→ **WHAT NEEDS TO BE DONE**: Please copy all of the entries exactly, but drop every picture.

PROVIDED ENTRIES: Begin

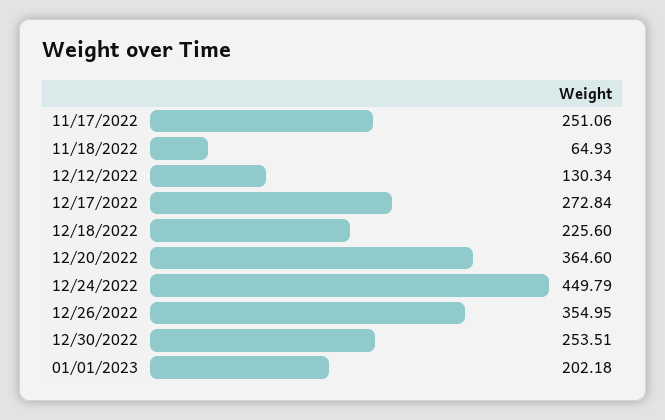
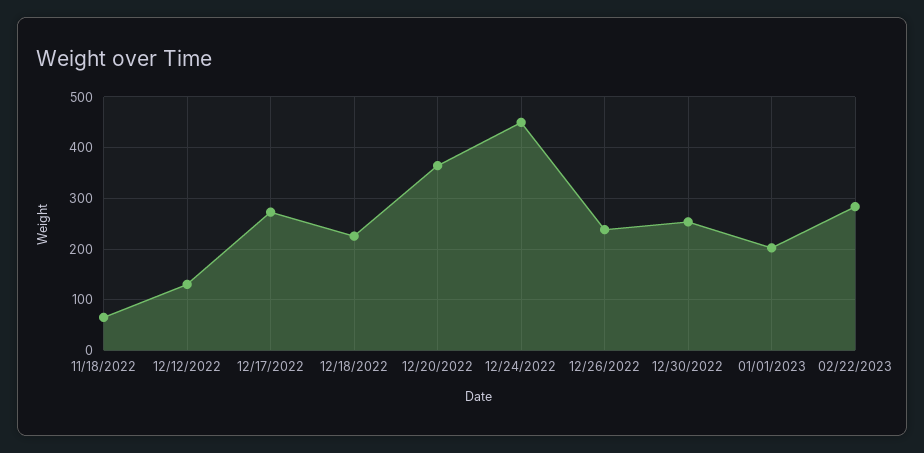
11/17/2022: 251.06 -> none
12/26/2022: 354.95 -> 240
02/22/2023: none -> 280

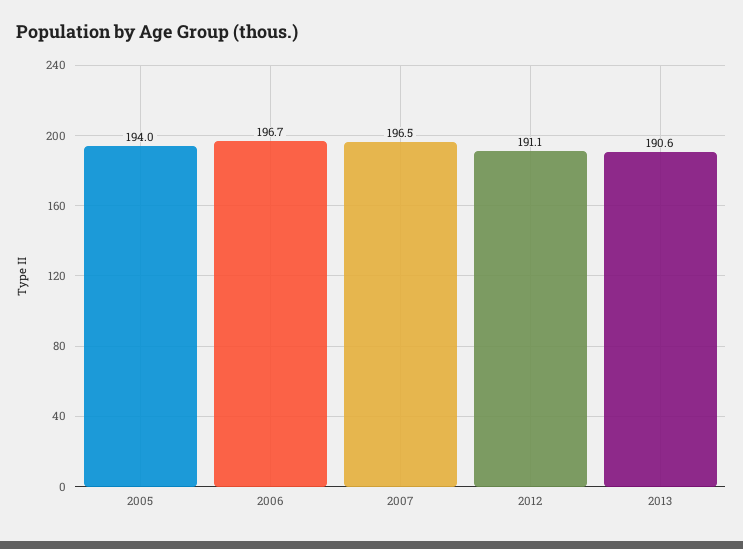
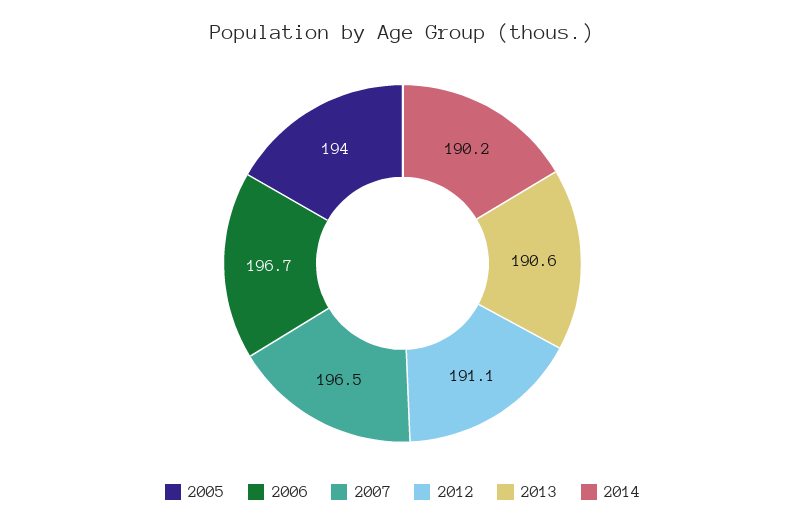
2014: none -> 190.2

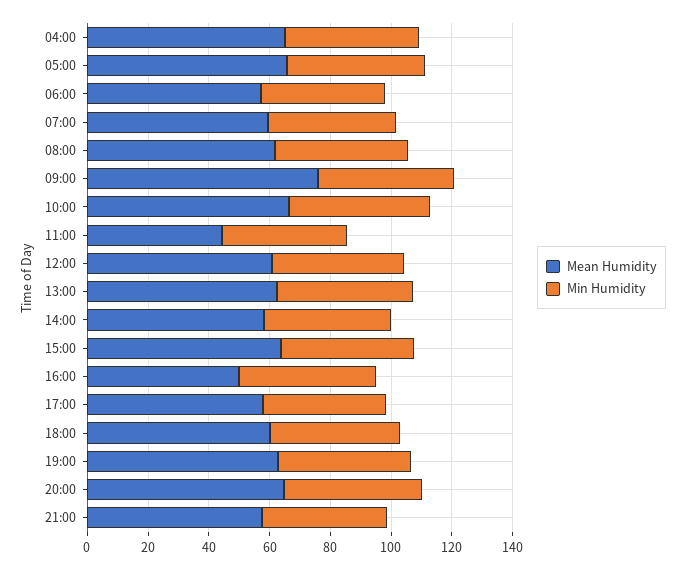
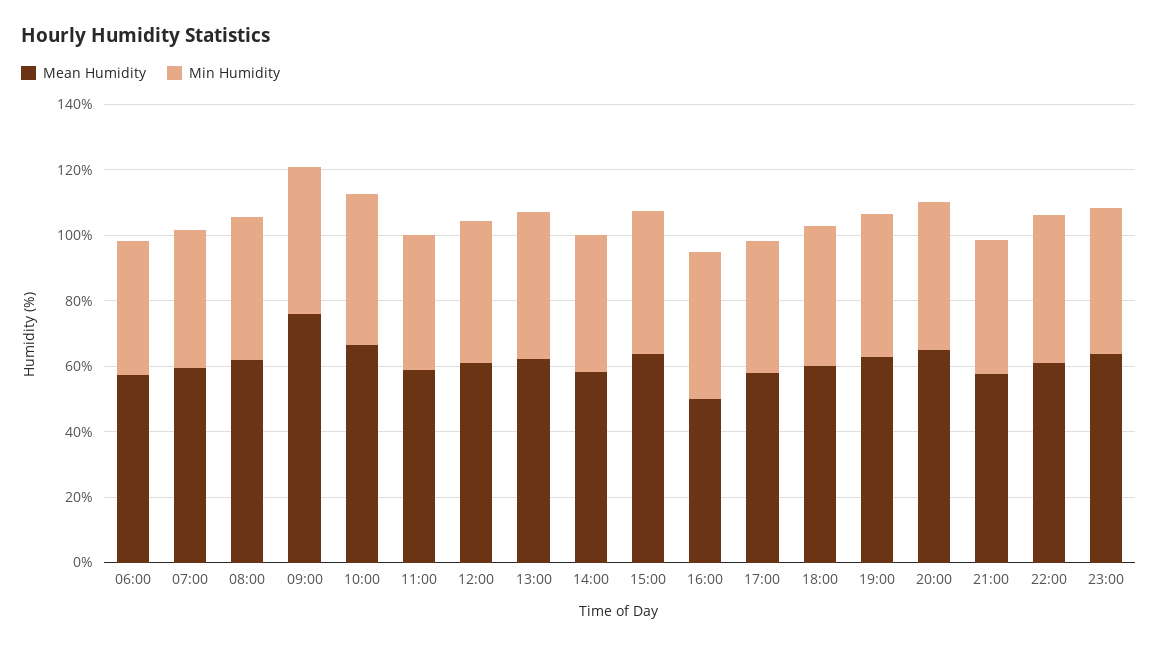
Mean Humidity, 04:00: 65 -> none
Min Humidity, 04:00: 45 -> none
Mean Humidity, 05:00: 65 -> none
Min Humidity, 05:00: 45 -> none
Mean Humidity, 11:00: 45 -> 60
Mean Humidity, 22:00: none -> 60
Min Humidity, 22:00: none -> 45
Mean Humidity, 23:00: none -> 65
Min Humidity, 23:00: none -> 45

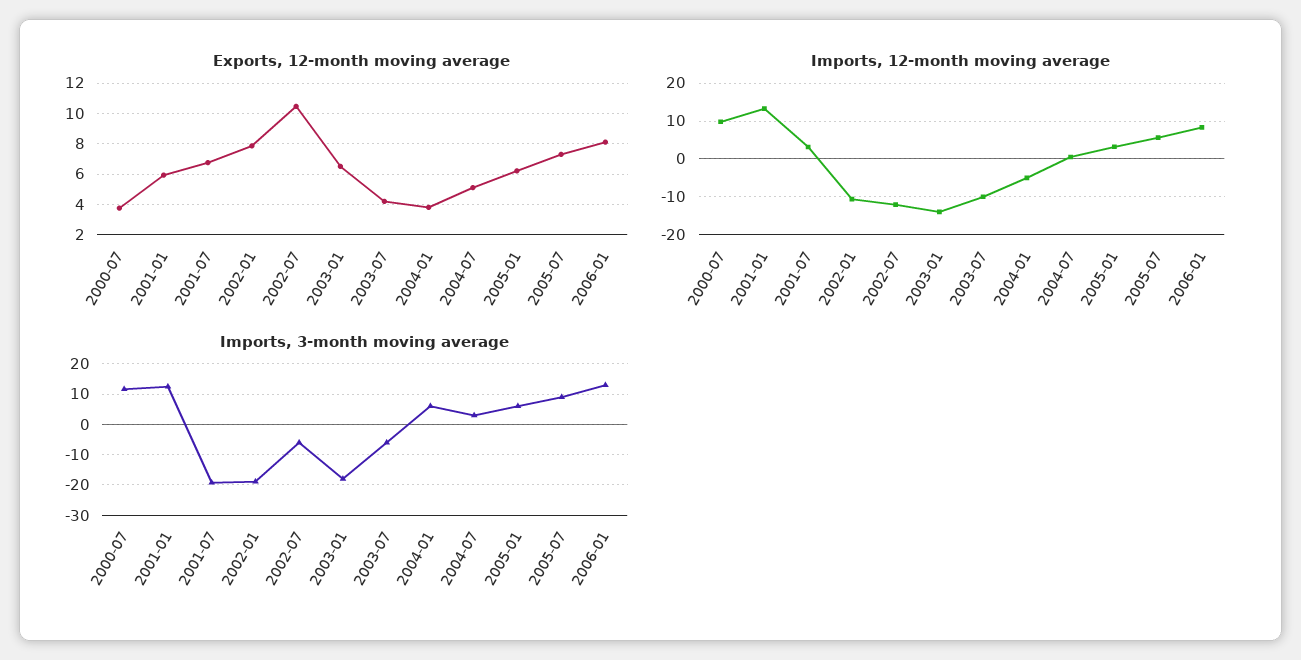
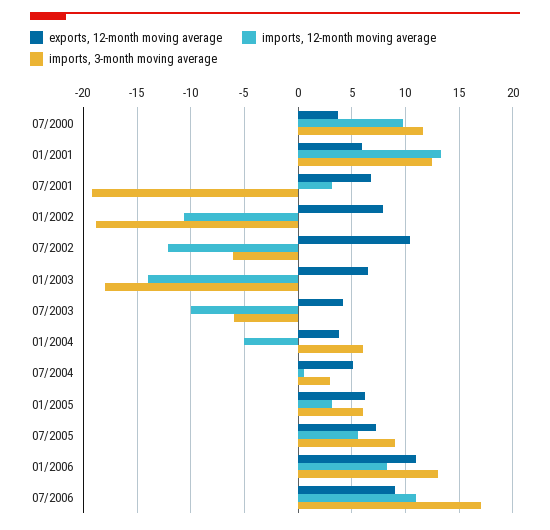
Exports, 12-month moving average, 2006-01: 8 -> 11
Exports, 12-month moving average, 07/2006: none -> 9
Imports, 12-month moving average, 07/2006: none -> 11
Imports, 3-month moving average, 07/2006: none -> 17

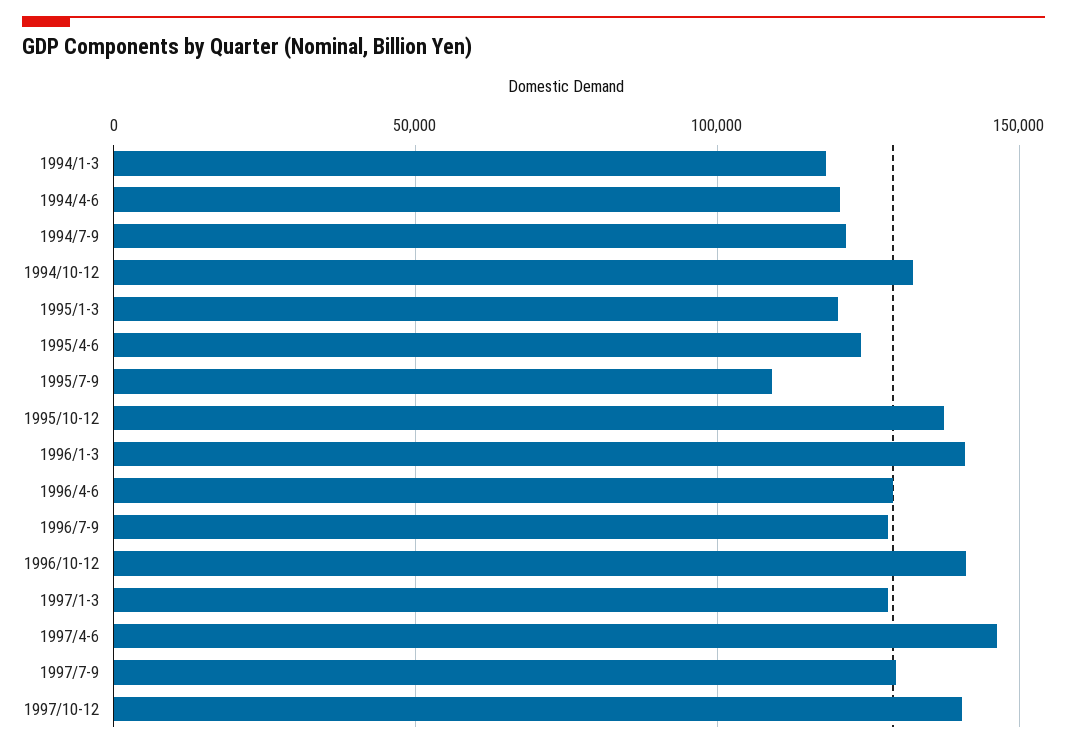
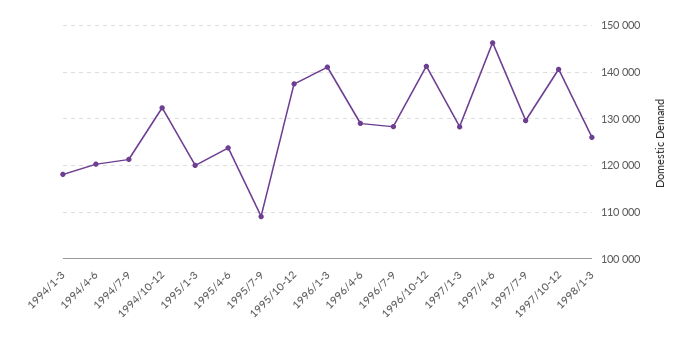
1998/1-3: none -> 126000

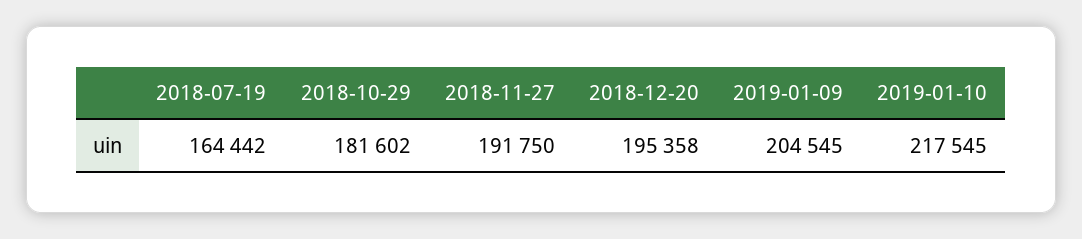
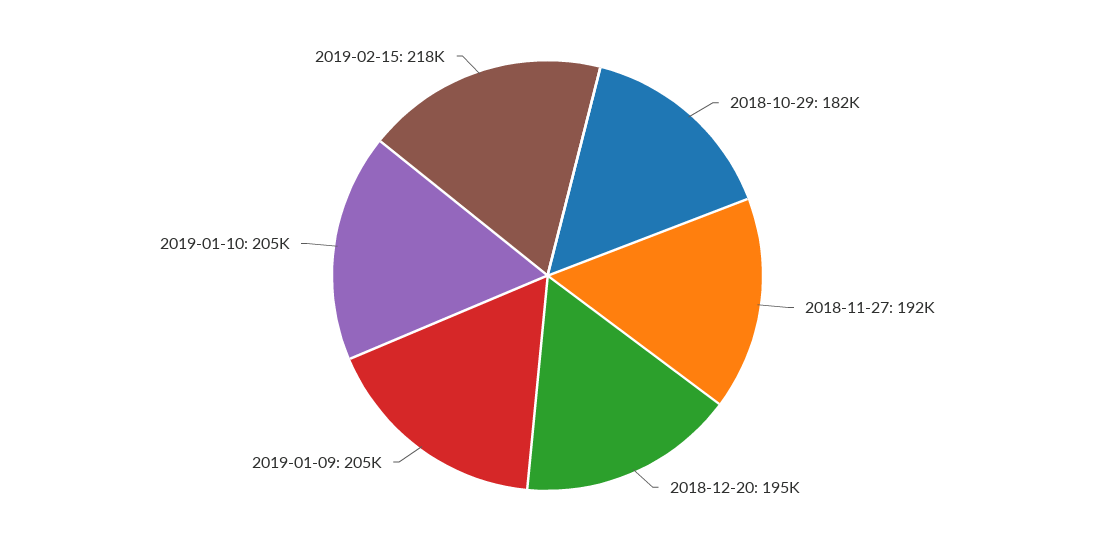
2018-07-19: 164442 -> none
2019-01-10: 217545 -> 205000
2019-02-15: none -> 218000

PROVIDED ENTRIES: End

→ **RESULT FOR THIS EXERCISE**:
11/17/2022: 251.06 -> none
12/26/2022: 354.95 -> 240
02/22/2023: none -> 280

2014: none -> 190.2

Mean Humidity, 04:00: 65 -> none
Min Humidity, 04:00: 45 -> none
Mean Humidity, 05:00: 65 -> none
Min Humidity, 05:00: 45 -> none
Mean Humidity, 11:00: 45 -> 60
Mean Humidity, 22:00: none -> 60
Min Humidity, 22:00: none -> 45
Mean Humidity, 23:00: none -> 65
Min Humidity, 23:00: none -> 45

Exports, 12-month moving average, 2006-01: 8 -> 11
Exports, 12-month moving average, 07/2006: none -> 9
Imports, 12-month moving average, 07/2006: none -> 11
Imports, 3-month moving average, 07/2006: none -> 17

1998/1-3: none -> 126000

2018-07-19: 164442 -> none
2019-01-10: 217545 -> 205000
2019-02-15: none -> 218000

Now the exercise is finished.